Our study of the cascade omits double- and triple-Auger transitions since the probabilities of these processes are lower compared to single-Auger transitions (Müller et al. 2015, 2018; Zhou et al. 2016; Jonauskas & Masys 2019). It should be noted that double- and triple-Auger transitions can be modeled by considering sequential ionization by the electron produced in the single-Auger transition (Zhou et al. 2016; Jonauskas & Masys 2019). The same approach was used to study the direct double ionization by the electron impact (Jonauskas et al. 2014; Koncevičiutė et al. 2018, 2019).

The K-shell vacancy in the Fe2+ ion is produced by photon

F e 2 + 1 s 2 2 s 2 2 p 6 3 s 2 3 p 6 3 d 6 + h ν F e 3 + 1 s 1 2 s 2 2 p 6 3 s 2 3 p 6 3 d 6 + e . $$ \begin{aligned} \mathrm Fe^{2+} 1\mathrm{s}^{2}2\mathrm{s}^{2}2\mathrm{p}^{6}3\mathrm{s}^{2}3\mathrm{p}^{6}3\mathrm{d}^{6} + h\nu \rightarrow \mathrm Fe^{3+} 1\mathrm{s}^{1}2\mathrm{s}^{2}2\mathrm{p}^{6}3\mathrm{s}^{2}3\mathrm{p}^{6}3\mathrm{d}^{6} + \mathrm{e}. \end{aligned} $$(4)

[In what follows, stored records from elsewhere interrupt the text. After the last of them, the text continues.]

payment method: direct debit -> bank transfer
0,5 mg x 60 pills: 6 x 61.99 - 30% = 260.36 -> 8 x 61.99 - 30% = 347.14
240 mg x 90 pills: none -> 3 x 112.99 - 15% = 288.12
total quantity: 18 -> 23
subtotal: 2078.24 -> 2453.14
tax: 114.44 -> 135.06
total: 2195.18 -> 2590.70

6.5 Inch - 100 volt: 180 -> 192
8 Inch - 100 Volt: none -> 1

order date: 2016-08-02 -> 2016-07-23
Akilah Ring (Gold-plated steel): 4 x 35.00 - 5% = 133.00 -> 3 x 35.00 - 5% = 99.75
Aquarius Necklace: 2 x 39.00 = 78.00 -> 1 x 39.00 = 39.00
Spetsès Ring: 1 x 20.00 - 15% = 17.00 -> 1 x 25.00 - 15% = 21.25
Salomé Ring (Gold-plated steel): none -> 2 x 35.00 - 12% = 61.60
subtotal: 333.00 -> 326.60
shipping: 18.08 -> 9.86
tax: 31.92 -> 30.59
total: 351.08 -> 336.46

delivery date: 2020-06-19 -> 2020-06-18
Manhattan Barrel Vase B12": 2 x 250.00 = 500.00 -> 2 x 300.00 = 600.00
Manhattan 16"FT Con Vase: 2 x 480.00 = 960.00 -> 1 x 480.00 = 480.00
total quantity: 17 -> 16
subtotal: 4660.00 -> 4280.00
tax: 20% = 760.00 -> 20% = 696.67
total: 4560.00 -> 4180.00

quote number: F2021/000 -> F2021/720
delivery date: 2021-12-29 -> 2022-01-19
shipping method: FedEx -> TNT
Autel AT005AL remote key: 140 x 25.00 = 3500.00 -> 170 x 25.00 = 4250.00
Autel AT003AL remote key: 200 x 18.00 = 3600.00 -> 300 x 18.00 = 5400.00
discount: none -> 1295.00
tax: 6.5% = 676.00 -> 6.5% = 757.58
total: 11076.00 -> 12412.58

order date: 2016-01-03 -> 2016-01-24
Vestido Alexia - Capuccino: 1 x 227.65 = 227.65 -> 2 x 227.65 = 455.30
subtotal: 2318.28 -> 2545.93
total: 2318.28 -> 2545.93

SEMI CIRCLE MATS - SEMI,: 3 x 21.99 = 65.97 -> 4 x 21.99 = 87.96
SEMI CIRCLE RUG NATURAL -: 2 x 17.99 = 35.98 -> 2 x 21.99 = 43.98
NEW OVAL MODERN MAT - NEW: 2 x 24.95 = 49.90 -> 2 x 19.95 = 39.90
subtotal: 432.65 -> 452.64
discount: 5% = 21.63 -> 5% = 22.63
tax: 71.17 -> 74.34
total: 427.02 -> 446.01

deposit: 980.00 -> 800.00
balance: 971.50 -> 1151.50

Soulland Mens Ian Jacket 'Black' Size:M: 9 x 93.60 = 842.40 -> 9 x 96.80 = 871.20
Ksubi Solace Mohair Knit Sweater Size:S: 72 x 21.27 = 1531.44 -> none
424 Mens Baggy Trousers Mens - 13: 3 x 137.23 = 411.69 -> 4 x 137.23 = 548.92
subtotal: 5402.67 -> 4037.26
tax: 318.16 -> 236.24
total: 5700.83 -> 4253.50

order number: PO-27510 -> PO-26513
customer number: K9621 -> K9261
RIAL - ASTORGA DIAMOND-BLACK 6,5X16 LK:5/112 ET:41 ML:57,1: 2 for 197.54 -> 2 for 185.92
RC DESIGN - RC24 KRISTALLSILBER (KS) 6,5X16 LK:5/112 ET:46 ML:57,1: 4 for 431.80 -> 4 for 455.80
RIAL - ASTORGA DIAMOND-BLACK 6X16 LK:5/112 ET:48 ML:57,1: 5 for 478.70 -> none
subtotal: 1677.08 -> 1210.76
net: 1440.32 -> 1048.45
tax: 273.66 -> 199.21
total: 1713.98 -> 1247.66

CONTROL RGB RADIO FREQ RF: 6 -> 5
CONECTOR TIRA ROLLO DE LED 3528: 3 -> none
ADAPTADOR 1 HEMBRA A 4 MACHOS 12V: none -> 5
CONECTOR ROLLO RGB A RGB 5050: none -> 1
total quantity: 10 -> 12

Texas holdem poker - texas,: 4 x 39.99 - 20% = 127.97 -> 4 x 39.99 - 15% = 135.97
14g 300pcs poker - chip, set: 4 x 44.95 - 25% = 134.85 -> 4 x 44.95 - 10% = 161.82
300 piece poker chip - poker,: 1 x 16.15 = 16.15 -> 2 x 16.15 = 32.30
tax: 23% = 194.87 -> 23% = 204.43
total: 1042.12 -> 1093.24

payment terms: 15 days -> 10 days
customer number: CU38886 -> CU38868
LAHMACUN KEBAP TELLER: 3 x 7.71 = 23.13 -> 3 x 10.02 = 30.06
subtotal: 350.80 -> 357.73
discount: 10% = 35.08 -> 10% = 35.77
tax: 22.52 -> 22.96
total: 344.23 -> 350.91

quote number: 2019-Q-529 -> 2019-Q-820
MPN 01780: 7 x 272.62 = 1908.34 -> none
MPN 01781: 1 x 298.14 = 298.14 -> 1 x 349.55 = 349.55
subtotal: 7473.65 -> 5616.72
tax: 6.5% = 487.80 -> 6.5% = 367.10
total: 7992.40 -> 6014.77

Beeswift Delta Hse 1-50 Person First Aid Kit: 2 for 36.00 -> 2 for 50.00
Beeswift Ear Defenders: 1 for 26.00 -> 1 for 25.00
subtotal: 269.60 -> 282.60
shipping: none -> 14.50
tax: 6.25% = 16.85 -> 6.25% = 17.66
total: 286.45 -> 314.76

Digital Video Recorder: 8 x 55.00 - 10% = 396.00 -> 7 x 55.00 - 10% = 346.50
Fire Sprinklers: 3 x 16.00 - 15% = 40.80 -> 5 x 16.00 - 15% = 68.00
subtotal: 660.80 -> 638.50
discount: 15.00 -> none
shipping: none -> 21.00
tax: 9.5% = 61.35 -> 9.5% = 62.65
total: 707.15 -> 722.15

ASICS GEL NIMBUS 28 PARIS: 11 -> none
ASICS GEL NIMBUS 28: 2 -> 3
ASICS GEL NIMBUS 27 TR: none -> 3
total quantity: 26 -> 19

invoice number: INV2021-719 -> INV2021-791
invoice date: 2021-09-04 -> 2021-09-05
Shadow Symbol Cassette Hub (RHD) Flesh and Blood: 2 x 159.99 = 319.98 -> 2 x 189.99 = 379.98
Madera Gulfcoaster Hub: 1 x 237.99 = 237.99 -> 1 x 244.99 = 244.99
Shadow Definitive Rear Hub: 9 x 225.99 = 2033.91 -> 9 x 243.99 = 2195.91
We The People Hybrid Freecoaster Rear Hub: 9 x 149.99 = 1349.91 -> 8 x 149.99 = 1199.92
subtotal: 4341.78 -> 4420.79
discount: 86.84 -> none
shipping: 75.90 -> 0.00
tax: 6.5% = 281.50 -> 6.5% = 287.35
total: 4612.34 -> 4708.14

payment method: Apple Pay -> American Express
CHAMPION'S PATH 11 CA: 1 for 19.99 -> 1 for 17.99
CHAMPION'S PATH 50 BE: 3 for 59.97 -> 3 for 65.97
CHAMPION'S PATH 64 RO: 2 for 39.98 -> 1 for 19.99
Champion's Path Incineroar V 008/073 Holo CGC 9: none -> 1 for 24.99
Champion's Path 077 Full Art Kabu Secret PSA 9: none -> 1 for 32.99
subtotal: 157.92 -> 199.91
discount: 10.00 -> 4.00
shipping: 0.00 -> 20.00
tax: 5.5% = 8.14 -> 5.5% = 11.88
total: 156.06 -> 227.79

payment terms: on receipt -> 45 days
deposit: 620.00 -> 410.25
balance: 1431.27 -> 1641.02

The resulting Fe3+1s13d6 configuration decays through radiative and Auger transitions. For every ionization stage, the configurations with populations exceeding 0.01% are considered for further decay. Furthermore, the configurations with total summed populations lower than 0.1% are not included in the further decay calculations. As a result of this, a large number of configurations with a negligible contribution to the population transfer in the cascade have been discarded in the study. Therefore, the error of calculations is lower than 0.6% for the ion yield and the population of configurations of Fe9+. However, this error is much lower since many omitted configurations cannot decay further through Auger transitions.

3. Results

The multiple photoionization cross sections for the ground and first excited levels of the ground Fe2+ 3d6 configuration are presented in Figs. 1 and 2, respectively. The energy levels of the Fe2+ 3d6 configuration are shown in Table 1. Theoretical values are compared with data provided by the National Institute of Standards and Technology (NIST; Kramida et al. 2019). The difference in the theoretical energy levels compared to the NIST recommended values is lower than 0.7 eV. The NIST values are mainly above the theoretical data. The order of the energy levels is different in both datasets. All of this can be explained by the correlation effects that are missing in the current study. The quadruple photoionization corresponds to the largest values of cross sections. For the ground level, the single photoionization cross sections are lower than the quadruple photoionization cross sections by two orders of magnitude. For the first excited level, the single photoionization cross sections are lower than the quadruple photoionization cross sections by three orders of magnitude. This shows that multiple photoionization cross sections are sensitive to the level of the initial configuration for which the process is studied.

thumbnail Fig. 1.

Multiple photoionization cross sections for the ground level of the Fe2+ ion.

thumbnail Fig. 2.

Multiple photoionization cross sections for the first excited level of the Fe2+ ion.

Table 1.

Energy levels of the Fe2+ 3d6 configuration.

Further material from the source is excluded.